Венок раскаяния - страница 33
— Я больше двадцати лет здесь. Все видел. Но такого...
Впрочем, участковый Васюков никаких подробностей о поднадзорном не знал и знать не пожелал. Ездить в Бечевинку на мотоцикле за двадцать километров от дома -— отмечать по понедельникам Шипунова — посчитал обузой: исполком сельского Совета присмотрит.
После долгого заключения трудно привыкать к свободе. Случается, освободившийся рецидивист просится обратно в колонию. Там он все знает, там — все понятно, здесь — все позабыл, от всего отвык. Едет домой — с мешка не слезает, кругом чемоданы на вокзале, хозяев не видно — ему странно: никто не ворует. Один такой побродил день по городу, пришел к начальнику милиции: «Отправьте обратно в колонию, я здесь не могу». Начальник ему: «И я не могу: не за что». Начальник ему: «товарищ», а тот в ответ: «гражданин». Утром рано разбил витрину в универмаге: «Теперь можете?!»

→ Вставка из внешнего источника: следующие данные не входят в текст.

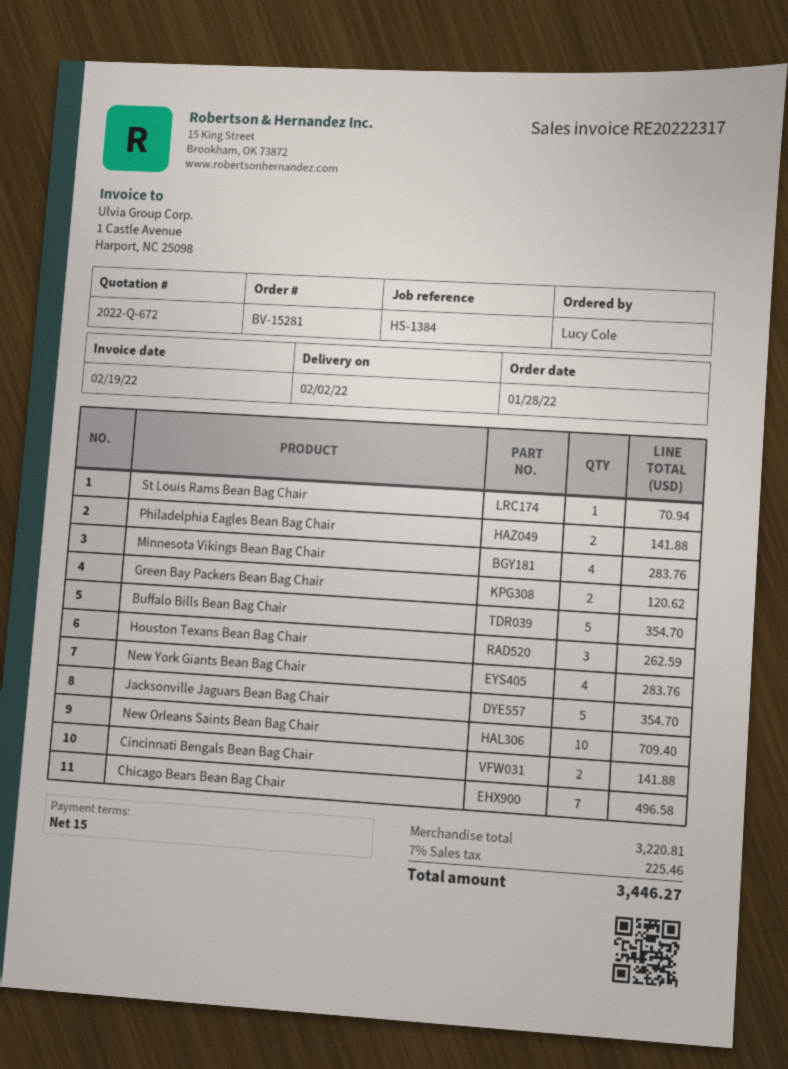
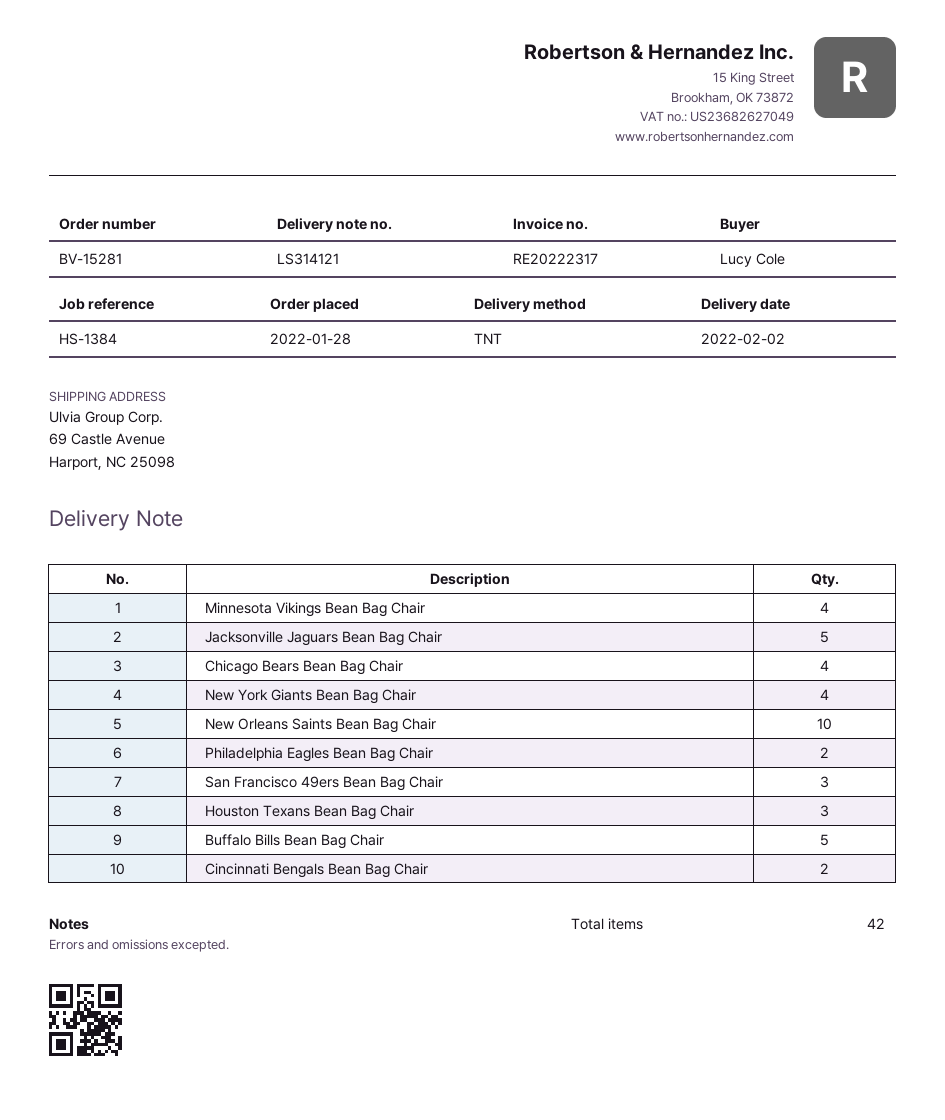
St Louis Rams Bean Bag Chair: 1 -> none
Green Bay Packers Bean Bag Chair: 2 -> none
Chicago Bears Bean Bag Chair: 7 -> 4
San Francisco 49ers Bean Bag Chair: none -> 3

К свободе никто специально не готовит.
Николай Шипунов пробыл в заключении с пятнадцати до двадцати восьми лет, то есть вся жизнь — колонии и тюрьмы. Там приучился пить, там усвоил для себя: закон — для слабых, сильный всегда прав. Ушел мальчишкой, вернулся — уставший, злой, заматерелый.
— Ты уж, Колюня больше туда не попадай,— сказала ему мать.
— Не бойся.
В Бечевинке начал честно привыкать к свободе. Не пил, одевался подчеркнуто аккуратно. Мать почувствовала поддержку — Коля починил обе электроплитки, чайник, патефон. Заготовил на зиму дрова, и не только себе, но и Кириллову Вене — другу дрова привез. Наметил крылечко сделать, навес к нему, крышу починить, забор поставить. Характера, правда, не хватало, не мог долго на одном месте, поколет-поколет те же дрова, не закончит — убежит. А если что не получается — вовсе бросает.
Вроде как все, но — нет, выдавал себя: дерганый был, настороженный, любой шорох, чужой звук — он резко, хищно разворачивался, незнакомый человек на дороге — он уходил в сторону. Сны-то ему, видно, снились старые.
А надзора никакого и не было: участковый Васюков его вниманием не удосужил, а отмечаться в сельсовете по понедельникам нетрудно. Пришел во вторник — тоже отметили. Уехал в Череповец к друзьям раз, другой — вовсе не отмечался, и тоже тихо. А однажды пришел в сельсовет пьяненький, расписался — ни звука.
И при эдакой-то свободе Николай Шипунов еще держался, еще устроился на работу в Белозерский лесопункт — валил лес. Поработал две с половиной недели (и неплохо, втянулся, с азартом), потом бросил. И никто не спросил: что, почему? То ли действительно заболел, то ли надоело. На работу снова собрался через две недели. Рано утром уже в автобусе Шипунова встретил бригадир Саша Хоменко: «Ты что, Коля, на работу? Не допущу, пиши объяснительную начальству». Шипунов покорно вышел.
Председателя колхоза Степанова он попросил отправить его на курсы шоферов. «Шофера нам не нужны, а вот трактор тебе дадим, но сначала поработай разнорабочим». На том и сошлись.
И в это время на Шипунова свалились с неба деньги, для деревни — большие, больше тысячи рублей: в Череповце продали их старый дом. Он снова, в который раз поехал в Череповец. Погулял там с друзьями, вернулся — здесь угощал знакомых, парень он щедрый.
Я пытаюсь поразмыслить: для человека со столь изломанной судьбой не слишком ли велико искушение, испытание свободой, когда полно денег, можно пить и не работать?
Короче, продержавшись два месяца, он сломался, стал пить.
События развивались в прискорбной последовательности. На автобусной остановке посреди деревни Шипунов ударил пенсионера — просто так, словом не обмолвились. Ударил колхозного газосварщика. Остановилось попутное такси, он и на шофера кинулся. Дрался лихо: в прыжке бил в грудь двумя ногами — сбивал, как срезал. Зверь. Ходил всегда в перчатках, нигде их не снимал: в правой перчатке всегда носил нож — узкий, заточенный с двух сторон. Как-то вечером у выхода из клуба приставил нож к груди заведующему мастерскими. Тот в темноте узнал Шипунова: «Коля, мы ведь когда-то работали вместе». Шипунов вынул второй нож, покрутил. Убрал оба. «Ладно, дядя Петя, тебя не трону».